Unfortunately, cyber incidents are not a question of “if” but “when. 

New data from Identity Theft Resource Center’s Annual Breach Report shows 2022 had the highest number of publicly reported data compromises in a single year, but at the same time, two thirds of breach notices did not include enough details to help individuals or businesses determine their potential risk. In the US, the burden of determining the risk to individuals or business partners is on the organization that was compromised– and these companies may be withholding information, according to the ITRC, a non-profit organization focused on identity crime.
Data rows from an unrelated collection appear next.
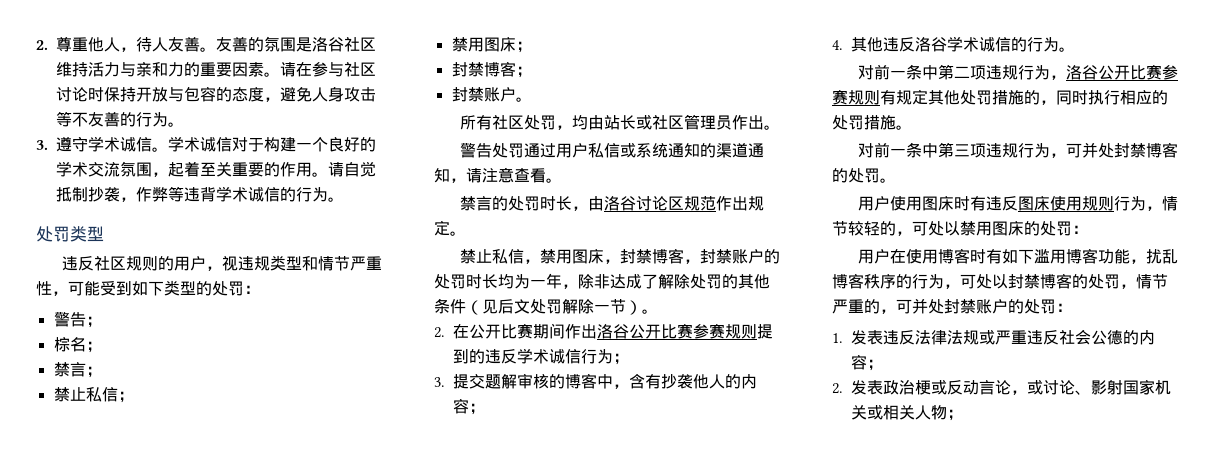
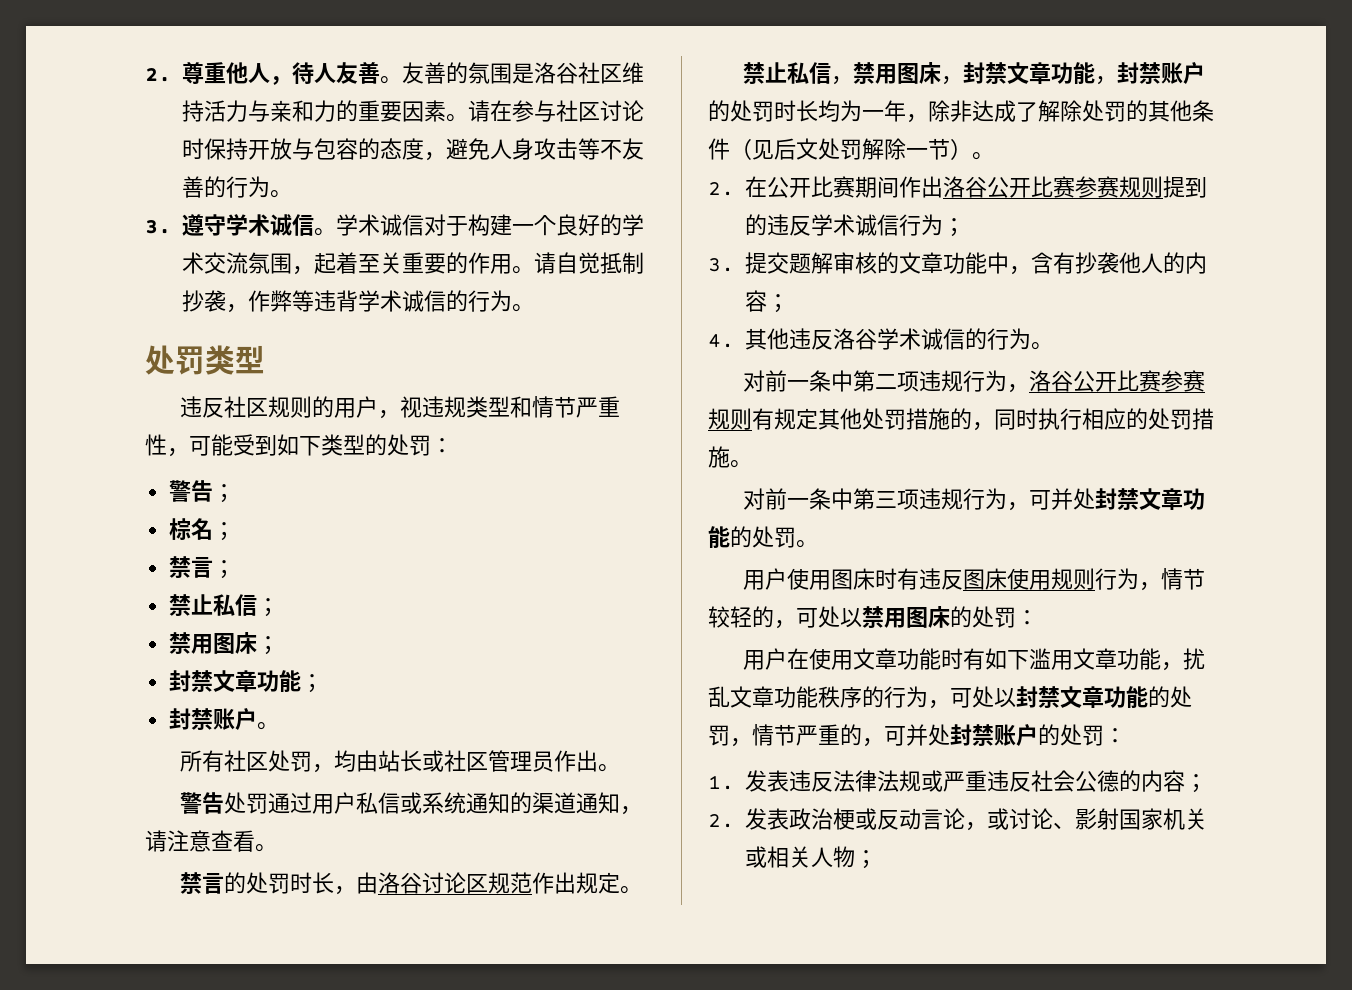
- 封禁博客；
+ 封禁文章功能；
- 禁止私信，禁用图床，封禁博客，封禁账户的处罚时长均为一年，除非达成了解除处罚的其他条件（见后文处罚解除一节）。
+ 禁止私信，禁用图床，封禁文章功能，封禁账户的处罚时长均为一年，除非达成了解除处罚的其他条件（见后文处罚解除一节）。
- 3.提交题解审核的博客中，含有抄袭他人的内容；
+ 3.提交题解审核的文章功能中，含有抄袭他人的内容；
- 对前一条中第三项违规行为，可并处封禁博客的处罚。
+ 对前一条中第三项违规行为，可并处封禁文章功能的处罚。
- 用户在使用博客时有如下滥用博客功能，扰乱博客秩序的行为，可处以封禁博客的处罚，情节严重的，可并处封禁账户的处罚：
+ 用户在使用文章功能时有如下滥用文章功能，扰乱文章功能秩序的行为，可处以封禁文章功能的处罚，情节严重的，可并处封禁账户的处罚：

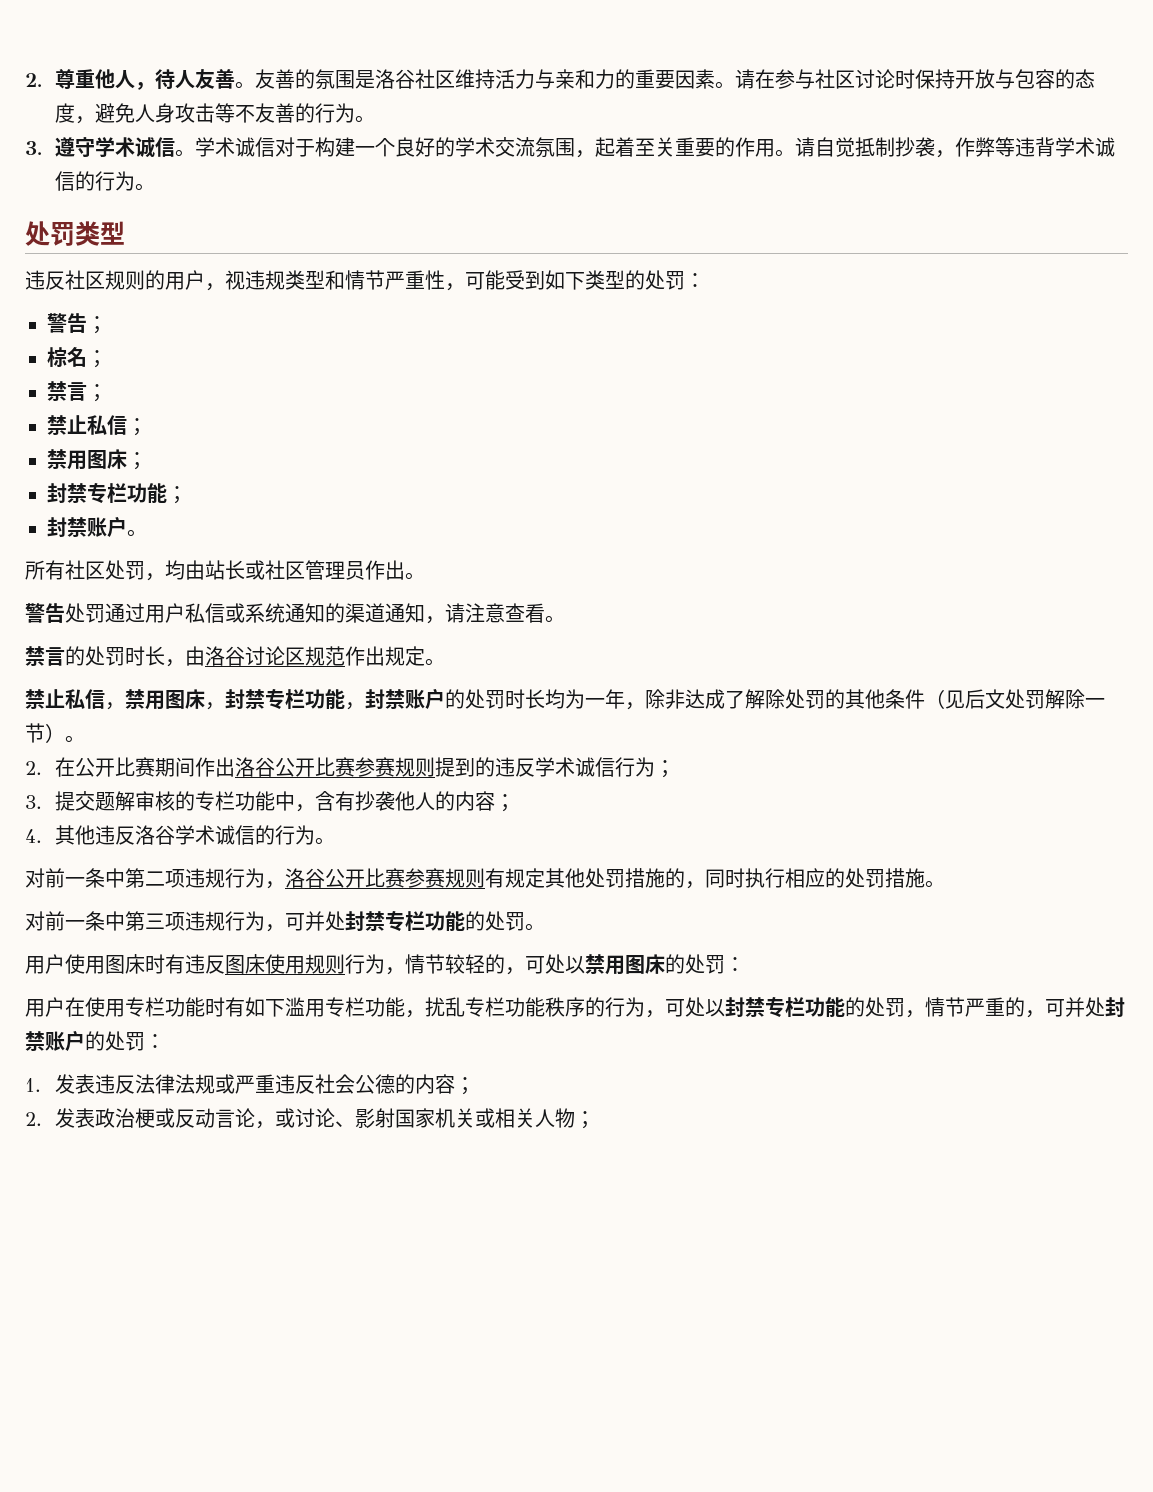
- 封禁文章功能；
+ 封禁专栏功能；
- 禁止私信，禁用图床，封禁文章功能，封禁账户的处罚时长均为一年，除非达成了解除处罚的其他条件（见后文处罚解除一节）。
+ 禁止私信，禁用图床，封禁专栏功能，封禁账户的处罚时长均为一年，除非达成了解除处罚的其他条件（见后文处罚解除一节）。
- 3.提交题解审核的文章功能中，含有抄袭他人的内容；
+ 3.提交题解审核的专栏功能中，含有抄袭他人的内容；
- 对前一条中第三项违规行为，可并处封禁文章功能的处罚。
+ 对前一条中第三项违规行为，可并处封禁专栏功能的处罚。
- 用户在使用文章功能时有如下滥用文章功能，扰乱文章功能秩序的行为，可处以封禁文章功能的处罚，情节严重的，可并处封禁账户的处罚：
+ 用户在使用专栏功能时有如下滥用专栏功能，扰乱专栏功能秩序的行为，可处以封禁专栏功能的处罚，情节严重的，可并处封禁账户的处罚：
As an example, DoorDash, LastPass, and Samsung were called out for issuing breach notices with limited-to-no detail about what happened and who was impacted. Especially when a third party is breached, customers need proper information to respond appropriately– it’s not what you know but what you don’t know that will get you into trouble.

Closing the Cybersecurity Talent Gap

Our current economic climate has led to layoffs from SMBs to some of our most prominent brands. In January alone, Google laid off 12,000 employees, Amazon and Microsoft laid off a combined 28,000 people, Meta laid off 11,000, and the list goes on. No industry is immune to the downsizing, with some smaller cybersecurity vendor firms also affected. So the question becomes, could the influx of experienced tech professionals help to fill the cybersecurity talent shortage? SecurityWeek examined the skills available in the workforce and the skills required by employers. Their observation is that those laid off know how to work a computer, but may not necessarily understand how computers work. In other words, there is still a skills gap needed to enter cybersecurity roles today. However, there is opportunity to close the gap, if employers are willing to adjust attitudes and hiring criteria, which typically requires cybersecurity experience plus certifications plus university degrees. Per Dave Stapleton, CISO at CyberGRX, “Organizations need to look for candidates that are passionate and willing to learn and then commit to providing mentorship and allocating resources for formal education and on-the-job training.” Dave Gerry, CEO of Bugcrowd takes a similar approach, recruiting individuals from non-traditional backgrounds, which he says significantly expands his candidate pool and with the right training, can have incredibly high-potential. Could the recent layoffs and downsizing be the silver lining for developing the next generation of cybersecurity talent? That’s up to you to decide.